**Revision comparison data:**
*** Begin section ***

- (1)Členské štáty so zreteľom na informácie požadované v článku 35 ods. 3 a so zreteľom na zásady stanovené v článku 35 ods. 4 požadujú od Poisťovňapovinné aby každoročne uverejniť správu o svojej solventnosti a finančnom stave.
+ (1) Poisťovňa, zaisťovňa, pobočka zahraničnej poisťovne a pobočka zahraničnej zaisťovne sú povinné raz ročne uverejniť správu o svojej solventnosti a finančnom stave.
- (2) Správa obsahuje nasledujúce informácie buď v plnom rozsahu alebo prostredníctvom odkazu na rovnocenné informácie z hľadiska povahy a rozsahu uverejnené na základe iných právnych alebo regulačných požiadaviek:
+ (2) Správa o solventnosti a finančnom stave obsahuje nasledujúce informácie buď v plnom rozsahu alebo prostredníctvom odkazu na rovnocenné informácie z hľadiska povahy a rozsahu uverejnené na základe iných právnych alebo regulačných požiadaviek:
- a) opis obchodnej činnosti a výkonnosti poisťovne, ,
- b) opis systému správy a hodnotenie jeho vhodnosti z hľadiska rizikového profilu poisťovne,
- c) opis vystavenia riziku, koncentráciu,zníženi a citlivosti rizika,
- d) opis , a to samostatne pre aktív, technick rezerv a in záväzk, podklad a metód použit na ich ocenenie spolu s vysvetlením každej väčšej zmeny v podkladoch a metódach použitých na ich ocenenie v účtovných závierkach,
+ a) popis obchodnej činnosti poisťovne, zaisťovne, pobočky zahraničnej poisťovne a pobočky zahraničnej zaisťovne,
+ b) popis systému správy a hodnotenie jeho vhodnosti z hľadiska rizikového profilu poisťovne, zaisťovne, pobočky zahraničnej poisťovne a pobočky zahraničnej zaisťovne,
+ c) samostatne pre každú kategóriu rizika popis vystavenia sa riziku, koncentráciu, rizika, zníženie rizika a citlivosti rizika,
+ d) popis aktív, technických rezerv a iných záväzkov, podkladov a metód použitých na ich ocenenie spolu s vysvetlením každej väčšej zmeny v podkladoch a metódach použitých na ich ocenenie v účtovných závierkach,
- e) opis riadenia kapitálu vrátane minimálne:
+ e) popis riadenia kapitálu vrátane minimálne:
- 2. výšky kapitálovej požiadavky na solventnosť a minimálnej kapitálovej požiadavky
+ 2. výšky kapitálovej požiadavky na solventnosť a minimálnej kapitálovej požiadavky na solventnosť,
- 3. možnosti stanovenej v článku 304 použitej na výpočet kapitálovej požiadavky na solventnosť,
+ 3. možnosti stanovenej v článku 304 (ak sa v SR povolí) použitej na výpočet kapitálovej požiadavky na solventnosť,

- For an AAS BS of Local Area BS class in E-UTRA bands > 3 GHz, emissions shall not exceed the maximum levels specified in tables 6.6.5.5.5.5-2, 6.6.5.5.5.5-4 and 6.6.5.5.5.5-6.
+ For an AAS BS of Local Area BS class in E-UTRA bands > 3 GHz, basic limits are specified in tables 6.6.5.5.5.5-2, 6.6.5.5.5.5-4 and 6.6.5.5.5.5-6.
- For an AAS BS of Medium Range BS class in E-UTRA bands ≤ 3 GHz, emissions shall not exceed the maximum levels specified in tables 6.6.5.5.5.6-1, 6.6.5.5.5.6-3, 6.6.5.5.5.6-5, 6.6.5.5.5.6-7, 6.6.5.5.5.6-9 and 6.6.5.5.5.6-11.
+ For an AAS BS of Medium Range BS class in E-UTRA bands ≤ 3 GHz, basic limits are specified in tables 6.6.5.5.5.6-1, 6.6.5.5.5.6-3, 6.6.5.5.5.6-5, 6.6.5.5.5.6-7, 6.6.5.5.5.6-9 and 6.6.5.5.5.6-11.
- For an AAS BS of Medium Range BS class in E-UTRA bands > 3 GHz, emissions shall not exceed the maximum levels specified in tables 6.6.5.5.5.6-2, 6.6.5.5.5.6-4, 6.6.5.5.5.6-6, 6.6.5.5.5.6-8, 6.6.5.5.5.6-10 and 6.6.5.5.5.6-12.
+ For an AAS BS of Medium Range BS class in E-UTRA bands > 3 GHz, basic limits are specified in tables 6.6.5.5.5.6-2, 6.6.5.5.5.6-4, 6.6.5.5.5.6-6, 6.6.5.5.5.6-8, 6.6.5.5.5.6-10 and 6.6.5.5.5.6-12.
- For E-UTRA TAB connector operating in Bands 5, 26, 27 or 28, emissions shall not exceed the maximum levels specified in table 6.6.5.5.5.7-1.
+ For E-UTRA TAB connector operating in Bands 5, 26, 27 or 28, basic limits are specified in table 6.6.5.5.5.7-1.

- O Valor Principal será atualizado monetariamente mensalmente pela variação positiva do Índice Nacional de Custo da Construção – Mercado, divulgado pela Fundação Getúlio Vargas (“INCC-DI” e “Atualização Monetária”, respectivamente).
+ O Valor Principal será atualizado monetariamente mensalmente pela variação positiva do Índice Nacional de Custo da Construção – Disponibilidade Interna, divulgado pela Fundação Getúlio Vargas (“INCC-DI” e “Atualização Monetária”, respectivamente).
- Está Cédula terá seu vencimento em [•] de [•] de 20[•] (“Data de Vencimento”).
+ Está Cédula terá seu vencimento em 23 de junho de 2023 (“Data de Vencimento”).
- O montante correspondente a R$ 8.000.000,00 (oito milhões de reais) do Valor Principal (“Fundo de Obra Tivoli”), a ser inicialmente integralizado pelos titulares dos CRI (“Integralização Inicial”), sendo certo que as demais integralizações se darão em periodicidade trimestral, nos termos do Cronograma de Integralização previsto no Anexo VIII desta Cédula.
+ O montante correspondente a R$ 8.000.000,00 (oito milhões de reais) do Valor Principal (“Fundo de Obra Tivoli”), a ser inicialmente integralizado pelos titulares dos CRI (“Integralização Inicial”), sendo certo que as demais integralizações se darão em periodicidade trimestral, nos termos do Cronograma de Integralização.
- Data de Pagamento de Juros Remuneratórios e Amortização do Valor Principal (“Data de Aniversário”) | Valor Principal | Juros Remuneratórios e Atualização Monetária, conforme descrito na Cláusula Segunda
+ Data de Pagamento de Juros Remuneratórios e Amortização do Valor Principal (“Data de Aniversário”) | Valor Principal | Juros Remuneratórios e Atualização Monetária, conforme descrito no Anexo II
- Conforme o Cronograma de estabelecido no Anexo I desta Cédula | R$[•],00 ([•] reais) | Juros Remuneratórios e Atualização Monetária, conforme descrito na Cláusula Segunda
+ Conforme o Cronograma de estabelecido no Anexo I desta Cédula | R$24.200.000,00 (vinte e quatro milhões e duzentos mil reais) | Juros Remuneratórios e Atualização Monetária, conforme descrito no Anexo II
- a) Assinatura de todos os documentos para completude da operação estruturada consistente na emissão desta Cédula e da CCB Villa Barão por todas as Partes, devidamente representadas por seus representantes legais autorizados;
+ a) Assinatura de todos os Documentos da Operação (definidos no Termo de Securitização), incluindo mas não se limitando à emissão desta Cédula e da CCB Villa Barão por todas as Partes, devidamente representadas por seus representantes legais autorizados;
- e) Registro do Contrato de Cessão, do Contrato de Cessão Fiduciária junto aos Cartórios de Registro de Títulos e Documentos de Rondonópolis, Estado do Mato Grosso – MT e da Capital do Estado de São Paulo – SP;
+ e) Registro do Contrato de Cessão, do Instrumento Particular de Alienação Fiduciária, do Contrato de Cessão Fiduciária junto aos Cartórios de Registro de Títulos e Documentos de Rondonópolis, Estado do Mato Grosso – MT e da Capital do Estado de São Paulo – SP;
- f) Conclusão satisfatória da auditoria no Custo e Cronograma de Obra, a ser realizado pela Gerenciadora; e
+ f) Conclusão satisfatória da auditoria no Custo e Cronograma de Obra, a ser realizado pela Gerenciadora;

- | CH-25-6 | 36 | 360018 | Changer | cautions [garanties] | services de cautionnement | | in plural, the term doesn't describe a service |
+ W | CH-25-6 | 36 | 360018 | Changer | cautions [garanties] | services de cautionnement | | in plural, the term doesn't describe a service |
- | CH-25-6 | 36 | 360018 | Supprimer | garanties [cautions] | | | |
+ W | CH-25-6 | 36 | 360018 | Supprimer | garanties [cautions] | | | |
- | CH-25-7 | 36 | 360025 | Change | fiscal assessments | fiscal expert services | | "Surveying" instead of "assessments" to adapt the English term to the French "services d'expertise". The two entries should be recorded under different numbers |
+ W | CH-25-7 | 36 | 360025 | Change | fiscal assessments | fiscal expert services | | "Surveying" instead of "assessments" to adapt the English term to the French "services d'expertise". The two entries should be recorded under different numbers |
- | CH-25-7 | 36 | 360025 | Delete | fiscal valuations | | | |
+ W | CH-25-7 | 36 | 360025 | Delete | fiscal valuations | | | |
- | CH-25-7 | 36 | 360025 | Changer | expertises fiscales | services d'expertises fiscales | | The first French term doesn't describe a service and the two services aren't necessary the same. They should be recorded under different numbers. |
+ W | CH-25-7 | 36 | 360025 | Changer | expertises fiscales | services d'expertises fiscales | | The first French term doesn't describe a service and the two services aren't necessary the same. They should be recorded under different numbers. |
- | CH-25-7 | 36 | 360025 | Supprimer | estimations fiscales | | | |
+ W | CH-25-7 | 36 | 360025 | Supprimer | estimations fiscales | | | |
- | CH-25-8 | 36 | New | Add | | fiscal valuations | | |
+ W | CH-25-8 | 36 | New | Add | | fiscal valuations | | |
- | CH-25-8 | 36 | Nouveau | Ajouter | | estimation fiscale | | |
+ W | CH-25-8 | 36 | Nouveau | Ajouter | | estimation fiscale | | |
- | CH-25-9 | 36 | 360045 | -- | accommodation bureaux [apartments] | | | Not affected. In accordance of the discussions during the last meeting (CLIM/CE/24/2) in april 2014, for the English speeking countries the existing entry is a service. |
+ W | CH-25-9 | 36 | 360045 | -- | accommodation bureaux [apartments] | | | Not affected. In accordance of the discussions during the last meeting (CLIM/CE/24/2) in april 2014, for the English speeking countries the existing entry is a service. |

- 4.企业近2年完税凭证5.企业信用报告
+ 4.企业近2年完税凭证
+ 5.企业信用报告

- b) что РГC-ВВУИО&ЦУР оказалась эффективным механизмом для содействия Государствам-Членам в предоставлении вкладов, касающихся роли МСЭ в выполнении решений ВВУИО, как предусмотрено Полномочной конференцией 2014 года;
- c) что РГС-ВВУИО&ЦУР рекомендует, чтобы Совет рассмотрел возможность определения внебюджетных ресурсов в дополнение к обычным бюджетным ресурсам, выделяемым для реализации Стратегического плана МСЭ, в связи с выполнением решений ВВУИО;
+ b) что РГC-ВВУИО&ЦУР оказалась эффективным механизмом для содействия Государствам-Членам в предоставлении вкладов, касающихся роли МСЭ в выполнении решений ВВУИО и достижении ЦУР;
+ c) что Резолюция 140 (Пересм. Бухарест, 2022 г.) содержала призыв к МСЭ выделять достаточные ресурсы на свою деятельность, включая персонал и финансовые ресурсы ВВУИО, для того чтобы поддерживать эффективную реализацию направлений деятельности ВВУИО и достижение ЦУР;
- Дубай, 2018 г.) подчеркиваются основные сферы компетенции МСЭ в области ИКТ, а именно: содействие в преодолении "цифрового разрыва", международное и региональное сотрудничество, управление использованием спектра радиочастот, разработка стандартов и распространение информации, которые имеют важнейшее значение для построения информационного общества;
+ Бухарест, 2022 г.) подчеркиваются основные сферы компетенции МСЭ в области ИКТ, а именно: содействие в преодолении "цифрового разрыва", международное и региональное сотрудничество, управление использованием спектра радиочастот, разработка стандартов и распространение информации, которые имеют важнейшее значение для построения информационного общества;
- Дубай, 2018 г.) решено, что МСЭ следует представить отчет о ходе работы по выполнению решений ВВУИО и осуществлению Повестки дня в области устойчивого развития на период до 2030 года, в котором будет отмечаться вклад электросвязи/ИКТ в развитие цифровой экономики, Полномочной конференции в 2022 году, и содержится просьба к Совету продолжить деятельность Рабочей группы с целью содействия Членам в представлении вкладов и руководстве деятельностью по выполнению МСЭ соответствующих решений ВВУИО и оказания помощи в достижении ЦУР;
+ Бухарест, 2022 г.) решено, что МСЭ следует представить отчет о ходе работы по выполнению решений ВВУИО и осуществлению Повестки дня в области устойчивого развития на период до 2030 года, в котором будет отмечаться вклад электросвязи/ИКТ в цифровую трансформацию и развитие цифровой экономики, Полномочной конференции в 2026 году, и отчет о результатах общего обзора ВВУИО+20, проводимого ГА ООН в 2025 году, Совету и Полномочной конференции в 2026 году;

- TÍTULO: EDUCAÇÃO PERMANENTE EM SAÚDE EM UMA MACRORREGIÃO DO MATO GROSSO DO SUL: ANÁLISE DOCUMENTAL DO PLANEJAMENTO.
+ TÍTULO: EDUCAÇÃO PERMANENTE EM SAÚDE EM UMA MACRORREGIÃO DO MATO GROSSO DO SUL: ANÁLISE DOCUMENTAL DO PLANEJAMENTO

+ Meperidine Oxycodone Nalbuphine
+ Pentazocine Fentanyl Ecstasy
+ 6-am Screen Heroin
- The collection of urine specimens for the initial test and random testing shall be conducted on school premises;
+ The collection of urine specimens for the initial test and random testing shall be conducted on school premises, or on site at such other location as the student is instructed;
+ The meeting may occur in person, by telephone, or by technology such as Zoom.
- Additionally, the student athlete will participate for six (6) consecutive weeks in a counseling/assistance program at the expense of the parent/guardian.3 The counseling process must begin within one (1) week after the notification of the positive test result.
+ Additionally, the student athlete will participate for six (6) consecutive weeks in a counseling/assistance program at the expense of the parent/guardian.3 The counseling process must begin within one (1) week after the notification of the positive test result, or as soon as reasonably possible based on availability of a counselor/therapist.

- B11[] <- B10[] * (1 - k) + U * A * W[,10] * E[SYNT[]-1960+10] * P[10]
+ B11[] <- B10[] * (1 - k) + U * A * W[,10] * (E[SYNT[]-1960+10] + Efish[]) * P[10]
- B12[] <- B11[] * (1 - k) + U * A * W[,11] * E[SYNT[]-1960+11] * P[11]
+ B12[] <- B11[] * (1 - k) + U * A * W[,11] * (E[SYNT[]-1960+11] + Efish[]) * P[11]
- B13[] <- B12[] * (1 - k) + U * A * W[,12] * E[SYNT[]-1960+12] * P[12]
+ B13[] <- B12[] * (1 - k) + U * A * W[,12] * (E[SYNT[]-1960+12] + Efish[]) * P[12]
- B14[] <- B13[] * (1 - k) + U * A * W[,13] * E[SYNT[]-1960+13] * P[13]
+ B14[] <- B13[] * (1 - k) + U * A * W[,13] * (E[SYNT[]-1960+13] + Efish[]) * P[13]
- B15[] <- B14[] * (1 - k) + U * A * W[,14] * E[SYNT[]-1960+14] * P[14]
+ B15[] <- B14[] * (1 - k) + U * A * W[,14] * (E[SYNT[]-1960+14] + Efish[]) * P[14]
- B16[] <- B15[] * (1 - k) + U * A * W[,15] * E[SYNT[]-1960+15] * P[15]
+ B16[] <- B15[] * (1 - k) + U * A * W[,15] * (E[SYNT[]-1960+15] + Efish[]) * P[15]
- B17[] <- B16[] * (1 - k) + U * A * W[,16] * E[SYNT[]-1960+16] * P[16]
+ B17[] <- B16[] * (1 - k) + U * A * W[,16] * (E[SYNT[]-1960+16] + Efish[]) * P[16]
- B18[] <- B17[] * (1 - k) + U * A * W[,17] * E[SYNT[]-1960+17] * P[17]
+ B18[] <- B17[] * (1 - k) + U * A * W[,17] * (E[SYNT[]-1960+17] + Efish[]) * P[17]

*** End section ***

**TASK PROMPT:** Work out the number of lines above that include the string "será" and write only that number.

**OUTPUT OF THE EXERCISE:** 2